In some examples, when the liquid waste container 100 is inverted and the bi-stable device is in the second stable state, the bi-stable device remains in the second stable state, thereby reducing the risk of leakage. This feature can be seen in fig. 1d, which shows a cross-sectional view of the exemplary liquid waste container 100 of fig. 1c inverted. When inverted, the internal float 140 follows the liquid level 195, moving away from the spring membrane 130. Although the float no longer acts on the spring membrane 130, the weight of the liquid column directly above the spring membrane 130 pushes against the spring member, thereby actually enhancing the seal formed by the spring membrane 130 around the opening 110 due to the curvature of the membrane in the second state, thereby further reducing the risk of leakage when inverted. This means that the spring membrane 130 stays in the second stable state when inverted and the seal is actually enhanced when the liquid waste container 100 is inverted.
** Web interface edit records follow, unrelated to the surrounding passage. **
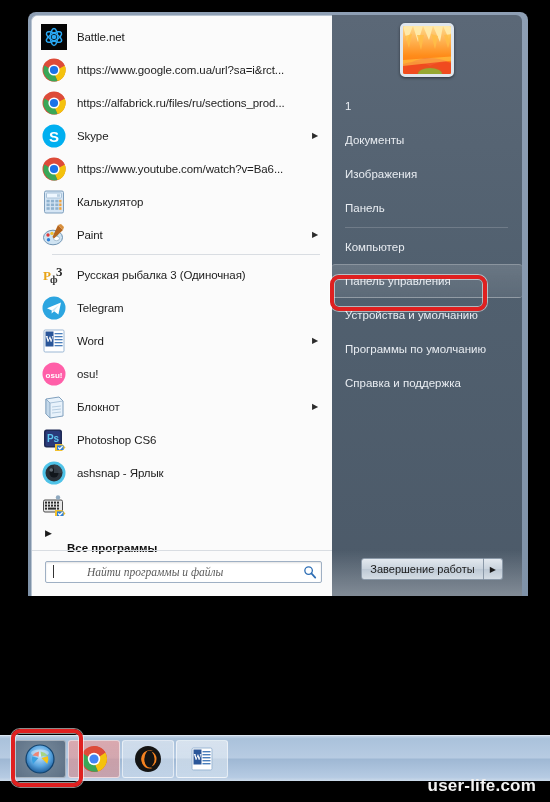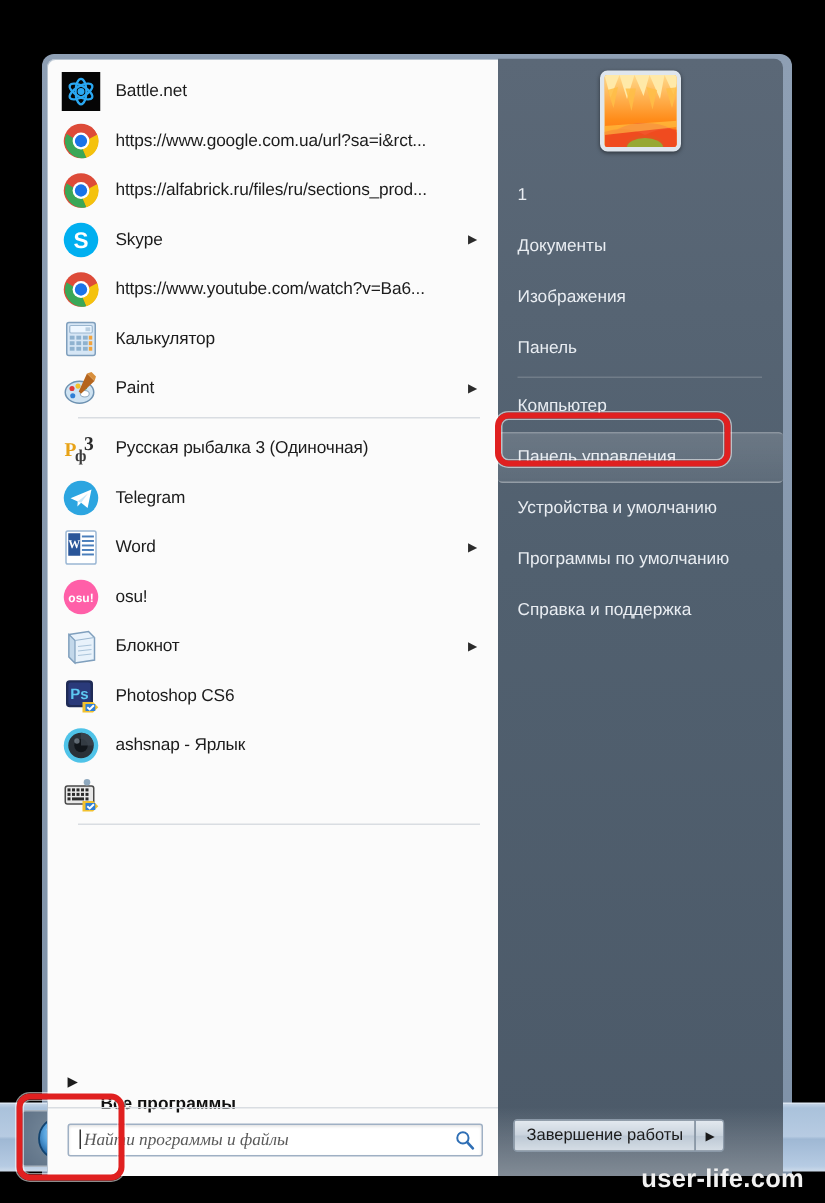"Battle.net" #start-menu { height: 748px -> 584px; top: 36px -> 12px }
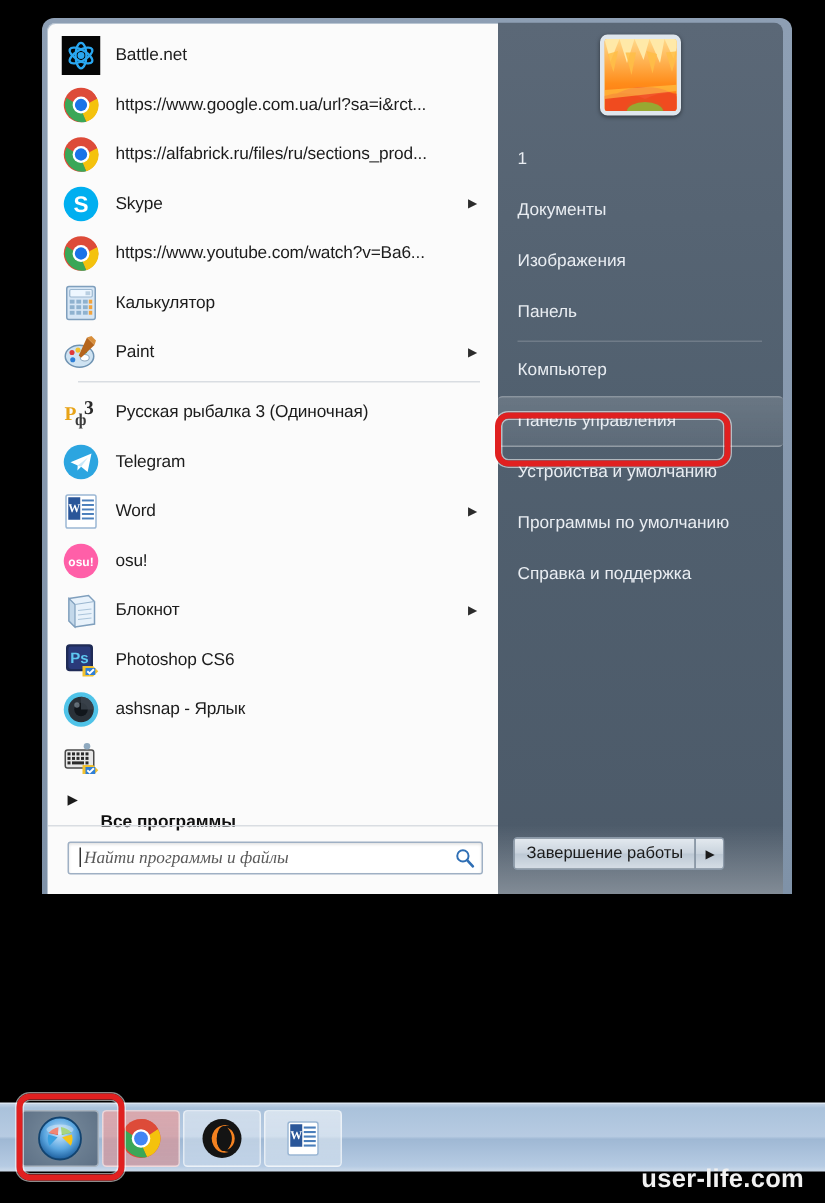"Найти программы и файлы" #search-box { gap: none -> 31px }
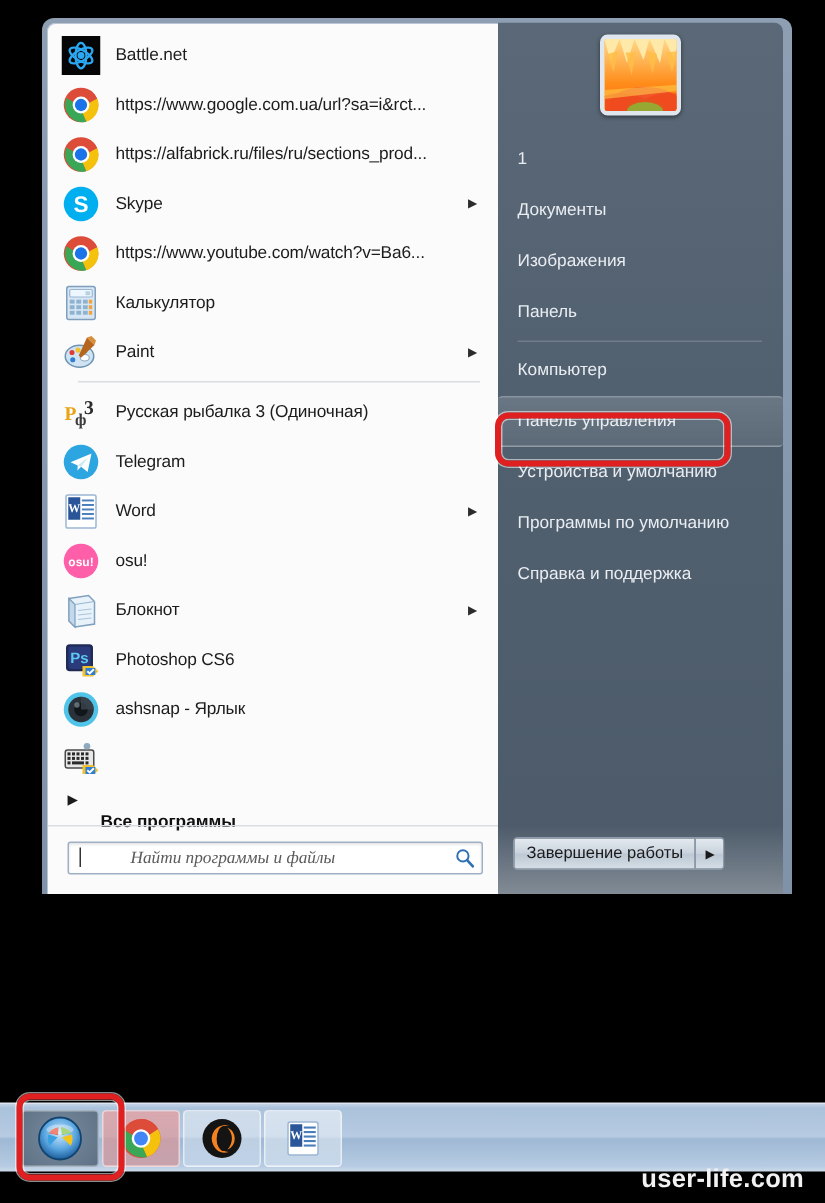"Завершение работы" #shutdown-bar { justify-content: flex-start -> center }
When the bistable device is in a first stable state as depicted in figure 1a, inversion of the liquid waste container 100 will cause the bistable device to transition from the first stable state to a second stable state. This closes the opening 110 and reduces the risk of accidental leakage due to inversion. This can be understood by reference to the inverted orientation of the liquid waste container 100 as depicted in fig. 1 d. After inversion, the weight of the liquid column directly above the spring membrane 130 may provide at least sufficient force required to transition the bi-stable device from the first stable state to the second stable state, depending on the amount of liquid in the receiver 120. Thus, if the liquid waste container 100 is removed from the system before the spring membrane 130 transitions to the second stable state, inverting the liquid waste container 100 will transition the spring membrane 130 to the first stable state, thereby closing the opening 110 and reducing the risk of leakage.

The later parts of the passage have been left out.